Most Memorable Moment: Vice-Admiral Armatis Carina has joined the Space Wolves, and his (nominally) secret objective is to end the game next to the Valkyrie in the hangar bay. The Valkyrie is fully armed and under my control, however, so he elects to wait until the last turn and then charge it to avoid getting shot.

I wanna be a Heldrake when I grow up

What he isn’t expecting is that the traitor Valkyrie must be possessed by a Bloodletter or something, because it furiously slams its gangway into the Admiral’s head repeatedly, coming within one command point rerolled 4+ save of crushing him. Did you know in Boarding Actions an Astra Militarum officer can issue an Order to any friendly Astra Militarum model regardless of other keyword restrictions?

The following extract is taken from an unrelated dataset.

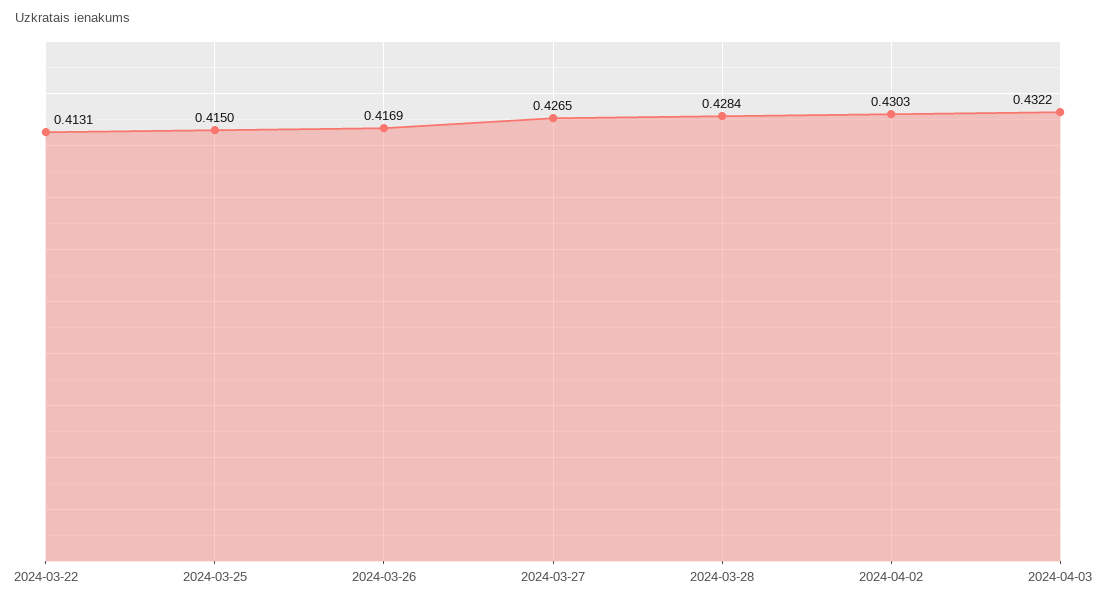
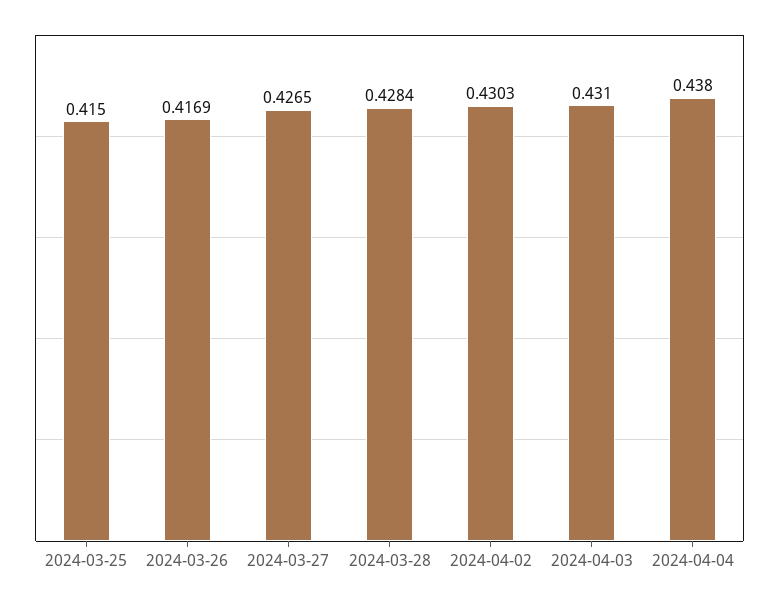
2024-03-22: 0.4131 -> none
2024-04-03: 0.4322 -> 0.431
2024-04-04: none -> 0.438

Fix Bayonets, Valkyrie!

Final Score: 72 – 40 Victory

Andrew Round 4: vs Jonathan’s Thousand Sons

Mission: Find the Signal Data

Most Memorable Moment: In the first of two moments of karmic justice, my Big Mek Tin Skull managed to get a charge into some melee combat with some foolish rubrics and he was in Waaagh.  Confident in his ability to at least tie them up so they couldn’t overwatch next turn, he proceeded to fail to kill any rubrics and got smacked in the skull by a sorcerer’s staffs straight through invulns and a feel no pain enhancement.  Who else to twist fate but the Thousand Sons.

Final Score: 87-29

Greg Round 5: vs Mike’s Adeptus Mechanics

The Mission: Promethium Facility (do an action to siphon fuel from the no man’s land objectives, Deadly Demise is triggered on a 5+ instead of 6+)

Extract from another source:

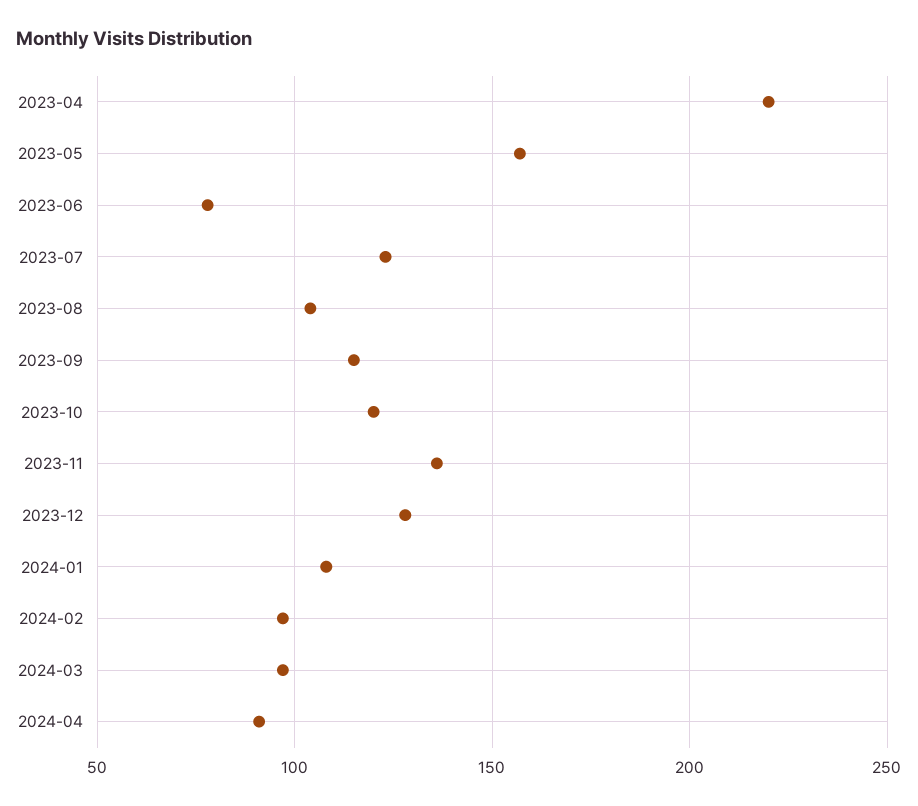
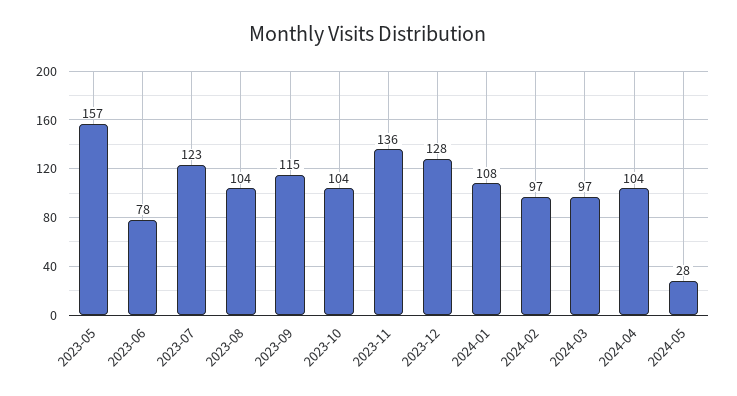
2023-04: 220 -> none
2023-10: 120 -> 104
2024-04: 90 -> 104
2024-05: none -> 28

Most Memorable Moment: I use Draw Them Out to retreat some Kasrkin to the safety of a ruin, only for my Hellhound on the other side to explode in the following shooting phase, killing them as well as another squad. 11 Kasrkin in one explosion. Oops.

Final Score: 85 – 40, Loss

Andrew Round 5: vs Jonathan’s Thousand Sons

Mission: Mining Tunnels

Most Memorable Moment: While not technically a moment, the mission itself was a real highlight.  Each turn an Ambull would appear around whichever objective had the most peeps hanging out on it, run in to beat them up, then vanish back into the tunnels with what I assumed was a Zoidberg wooping sound. You got points if you killed it, but also points for losing models to it so there was a fun bit of tension in baiting it to objectives you thought you could keep secure and lose some guys, but not too many guys. Just good wacky shit, loved it.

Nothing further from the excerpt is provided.